To do
As soon as the line containing "Валентин Цимбал 933" appears, start repeating lines exactly and continue to the end of the entries; please skip pictures.

Data records
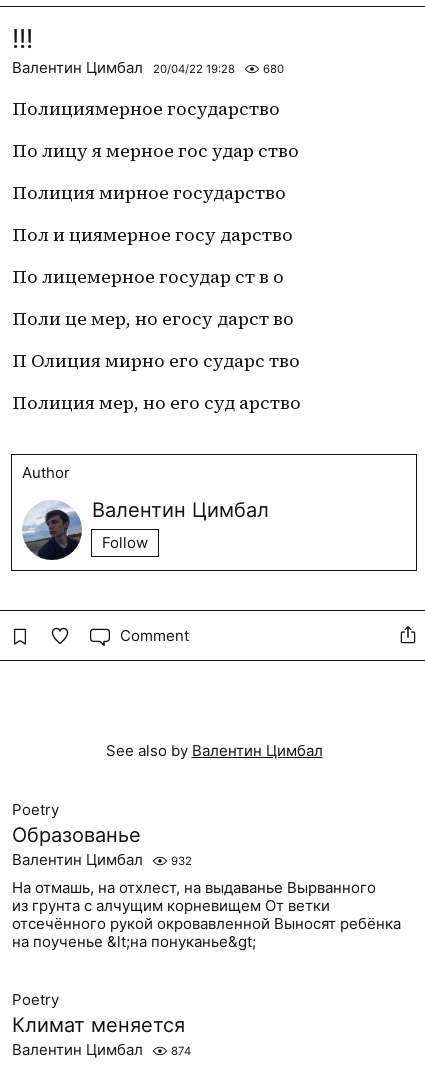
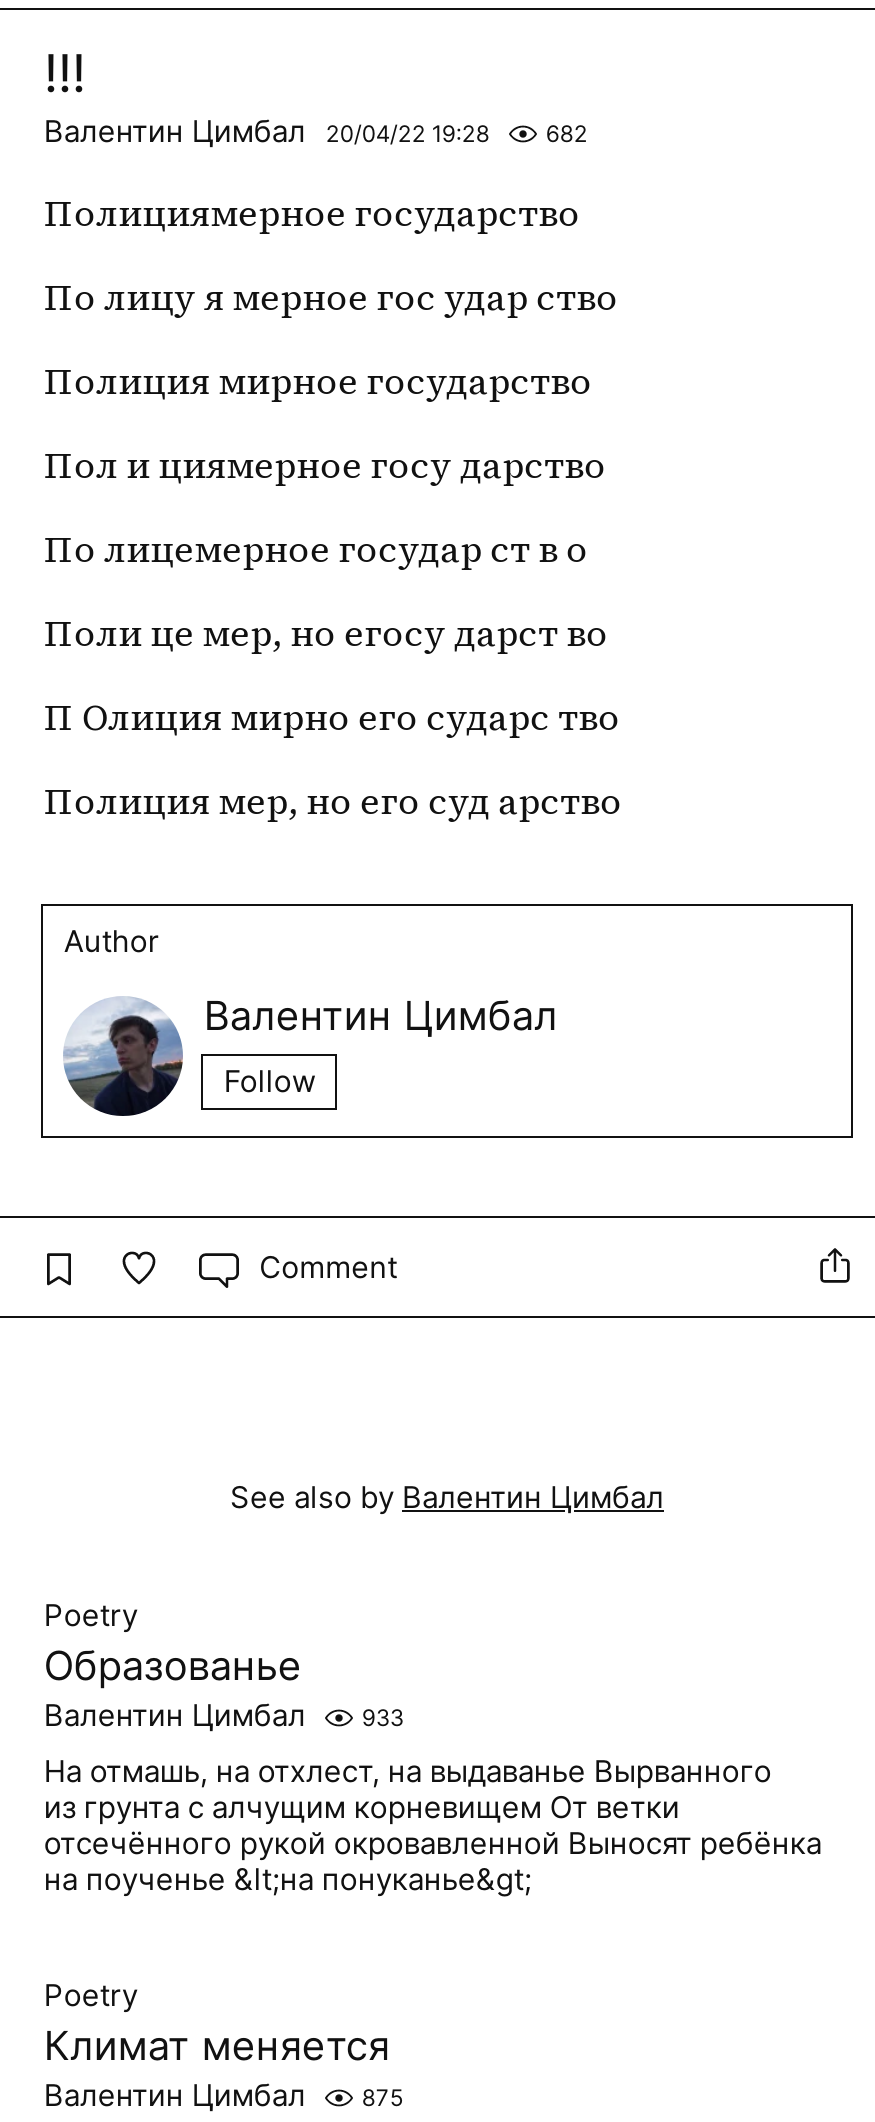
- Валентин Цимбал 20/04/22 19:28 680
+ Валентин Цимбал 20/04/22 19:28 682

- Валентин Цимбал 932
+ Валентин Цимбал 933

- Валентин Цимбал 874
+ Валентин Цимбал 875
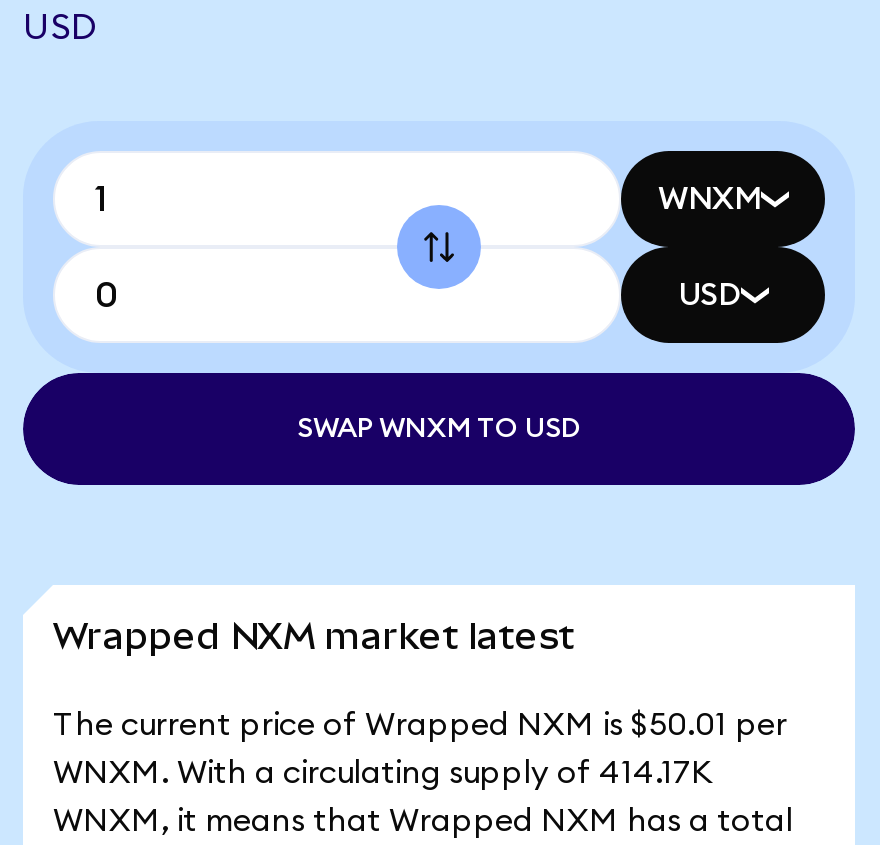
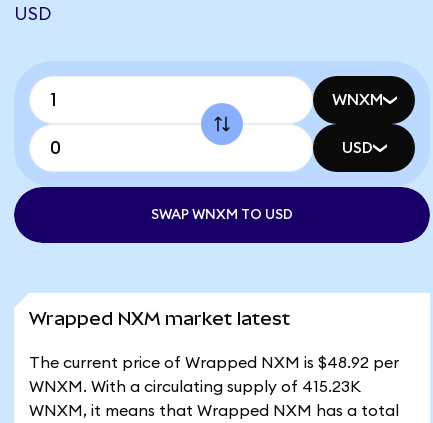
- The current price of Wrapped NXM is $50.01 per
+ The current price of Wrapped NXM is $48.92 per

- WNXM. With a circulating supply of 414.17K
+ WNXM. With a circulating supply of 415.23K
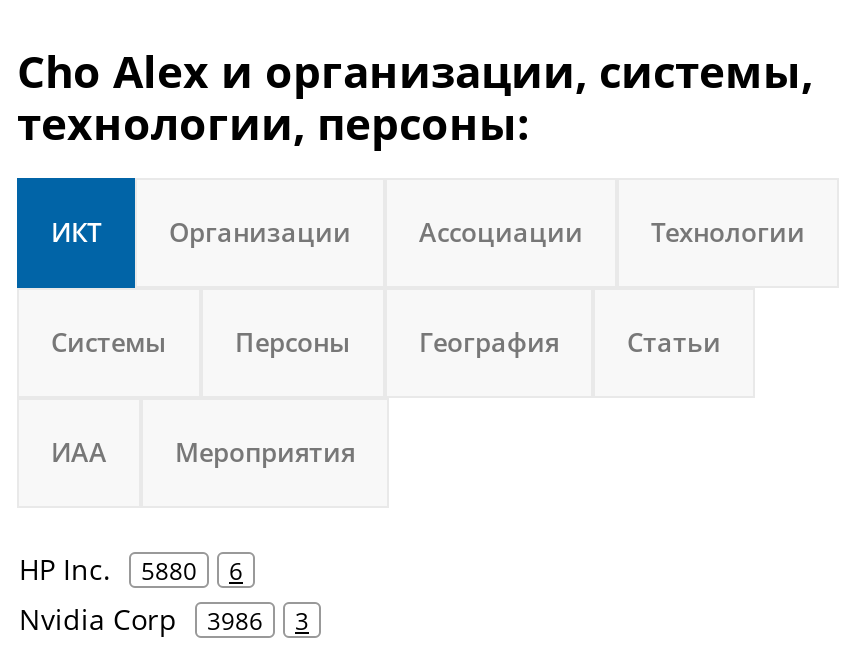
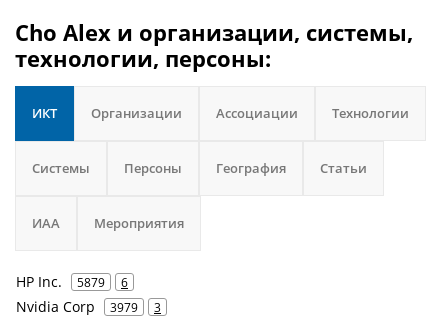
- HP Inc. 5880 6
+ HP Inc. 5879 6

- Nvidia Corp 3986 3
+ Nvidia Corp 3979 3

Written response
+ Валентин Цимбал 933

- Валентин Цимбал 874
+ Валентин Цимбал 875
- The current price of Wrapped NXM is $50.01 per
+ The current price of Wrapped NXM is $48.92 per

- WNXM. With a circulating supply of 414.17K
+ WNXM. With a circulating supply of 415.23K
- HP Inc. 5880 6
+ HP Inc. 5879 6

- Nvidia Corp 3986 3
+ Nvidia Corp 3979 3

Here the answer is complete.